飼料産業の最近の取組み~SDGsの観点より~ vol.4(日本の取組み 1)

《日本の取組み》
これまでの話は世界の今の流れについてでしたが、さて、国内の家畜飼料ではどのような取り組みをしているかということに移りましょう。
まずは「公定規格」です。これはそれほど新しい話ではなく歴史的なものなのですが、現状にふさわしいのかというとなかなか難しいところです。この公定規格の中に、環境負荷低減飼料の規格というのがあります。ここに書いてあるとおり、たん白質(窒素)を減らす、それからカルシウム、リン、特にリンを減らしていきましょうということです。たん白質を減らしても生産性を維持できるように、アミノ酸をしっかり強化することが重要になるため、アミノ酸の最低基準を作っています。このように子豚用と肉豚用に、別々の公定規格が示されていますが、配合飼料メーカーは、かなり以前からより先取りをしてたん白質の減量に取り組んできています。採卵鶏の飼料では、以前はたん白質が18パーセントから19パーセントありましたが、現在では2パーセントほど下がっています。子豚用の飼料でも、限界まで落としてアミノ酸を添加するようになっています。たん白質の減量はかなり進んでいるのです。また、リンの有効性を上げるためにフィターゼ(豚やニワトリなどの単胃動物が利用しにくい植物性のリンの利用性を改善する酵素)を利用して配合飼料中のトータルのリン(総リン酸量)を減らして、環境へのリンの排泄量を減らす動きが出てきています。

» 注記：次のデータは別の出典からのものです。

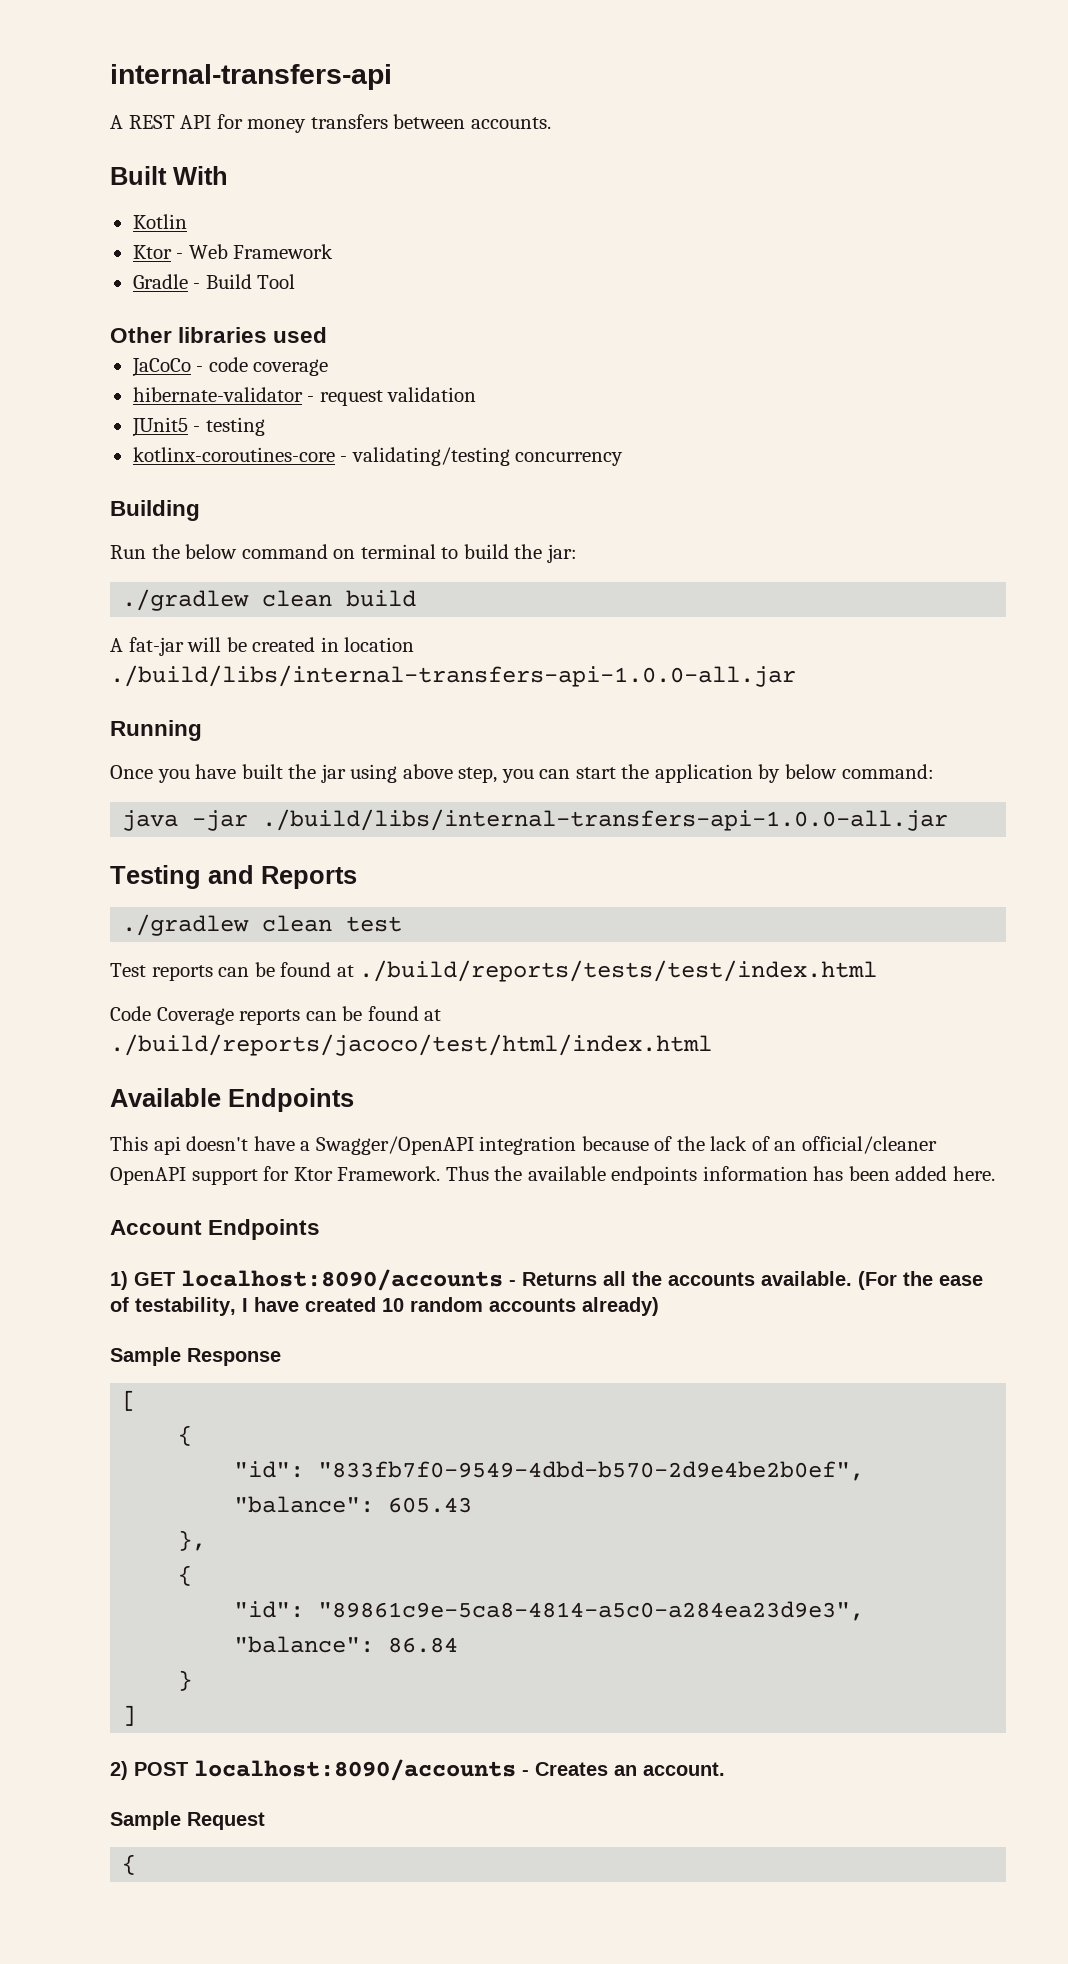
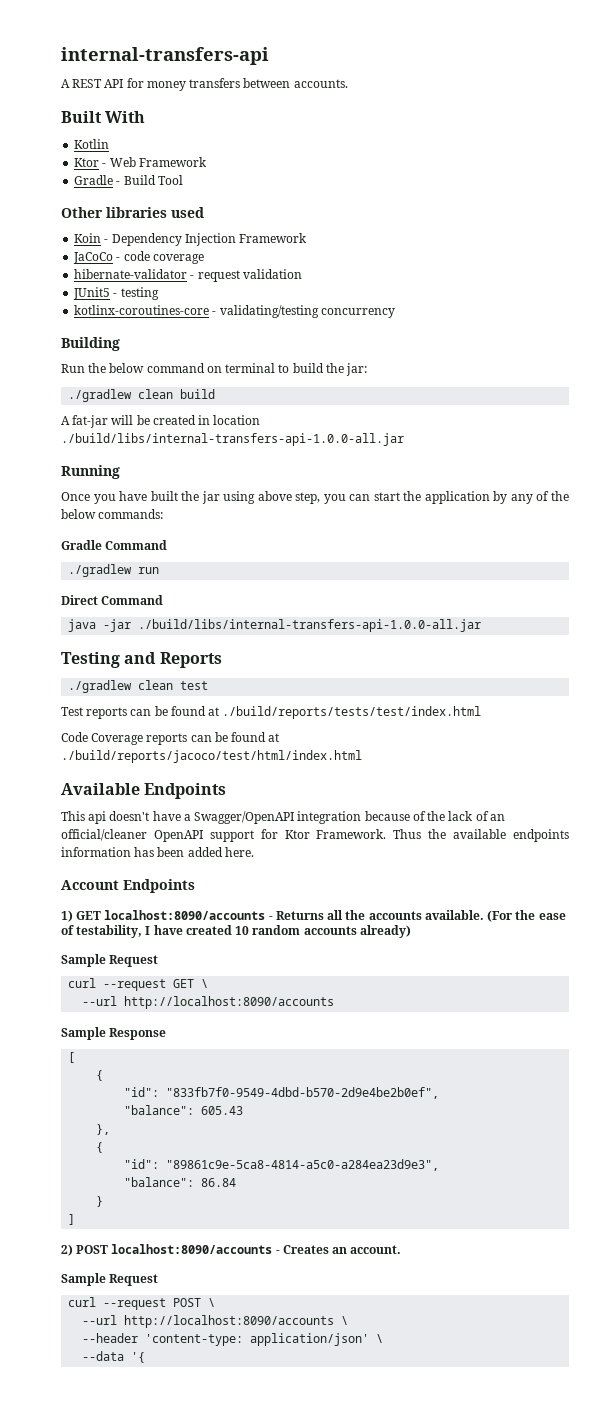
(328, 335) none -> [74,233,308,246] // Koin - Dependency Injection Framework
[785,764,934,779] below command: -> [510,491,569,504] [61,509,164,519] [61,540,168,550] [68,564,160,577] [61,595,164,605] any of the below commands: // Gradle Command // ./gradlew run // Direct Command
(659, 1306) none -> [61,954,159,967] [68,978,209,991] [82,996,335,1009] // Sample Request // curl --request GET \ // --url http://localhost:8090/accounts
[122,1854,137,1875] { -> [68,1297,216,1310] [82,1315,349,1328] [82,1333,384,1346] [82,1351,146,1363] curl --request POST \ // --url http://localhost:8090/accounts \ // --header 'content-type: application/json' \ // --data '{

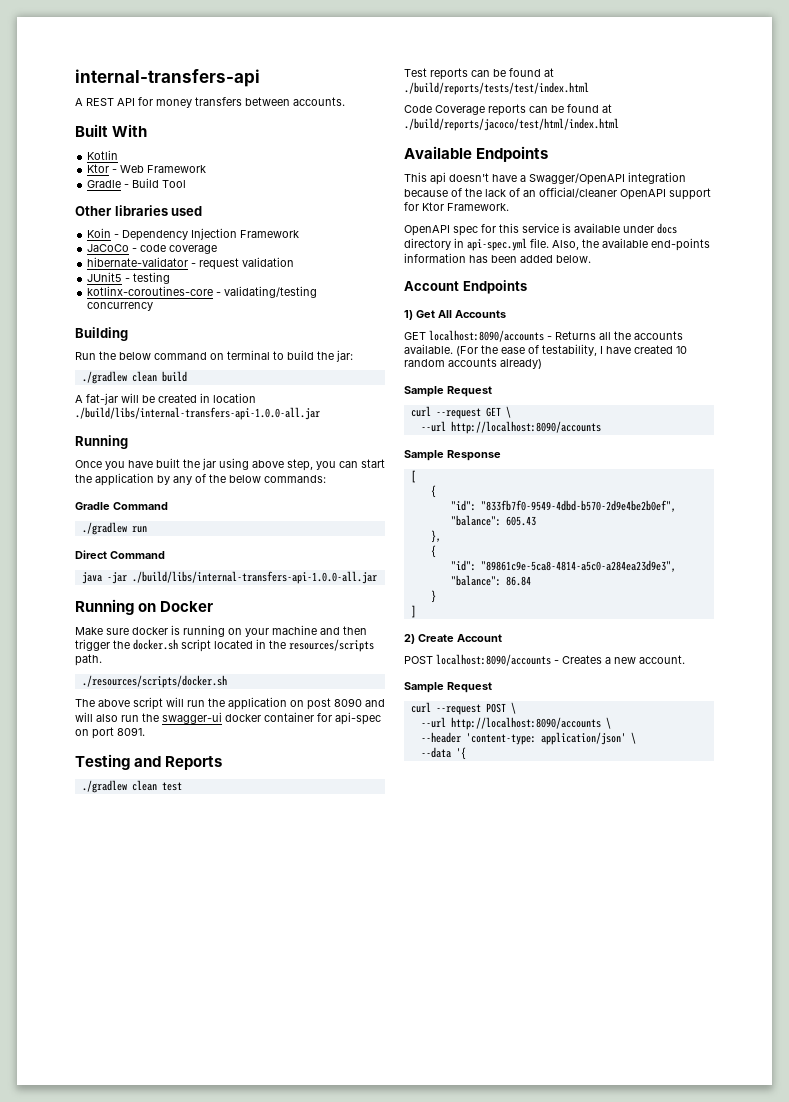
(482, 625) none -> [75,599,214,615] [75,625,367,637] [75,639,374,652] [75,654,102,666] [81,675,227,688] [75,697,385,710] [75,712,381,725] [75,727,145,739] // Running on Docker // Make sure docker is running on your machine and then trigger the docker.sh script located in the resources/scripts path. // ./resources/scripts/docker.sh // The above script will run the application on post 8090 and will also run the swagger-ui docker container for api-spec on port 8091.
[393,829,422,839] Thus -> [404,223,677,236] [404,238,579,251] // OpenAPI spec for this service is available under docs directory in api-spec.yml file. Also,
[513,829,570,842] endpoints -> [651,238,710,251] end-points
[224,847,254,857] here. -> [556,255,591,263] below.
(73, 916) none -> [416,310,506,318] Get All Accounts //
(73, 1250) none -> [418,634,502,642] Create Account //
[332,1247,348,1254] an -> [605,657,636,664] a new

たん白質自体についても、消化率が優れたたん白質源を活用して行こうという動きが進んでいます。例えば、大豆かすやナタネかすといった植物性油粕や、DDGS等を主体に使っています。エネルギー源についても、豚では「可消化養分総量(TDN)」という値を使ってエネルギーを計算するのですが、そうではなく、代謝エネルギー(ME)や正味エネルギー(NE)という値を使うことによって、より精密な設計ができるようになりました。これらの値を使って設計することによって、飼料として与えるエネルギーの無駄を省くことができるのです。リンについては、排せつによる無駄を省くために、先ほどのフィターゼが非常に大きな効果を出しています。
下の表の中④がその他の機能性原料を示していますが、これは新しいカテゴライズが必要ではないかと前回お話ししたものです。これは、有機酸、消化酵素、生菌剤、それからいわゆるハーブ植物の抽出油(植物性のものから搾ったもので、エッセンシャルオイルと呼んでいます)が、機能性原料の範疇に入ります。また、最近見直されているのが食物繊維で、繊維を与えることで、動物の腸内細菌叢を整えていく効果があります。たとえば、セルロース原料もこの範疇に入ります。⑤は先ほどから話題になっている成長促進のための抗菌性物質で以前はかなりの品目数がありましたが、現在ではその3分の1くらいまで減ってしまい15品目しかありません。また、今後さらに減っていく傾向にあります。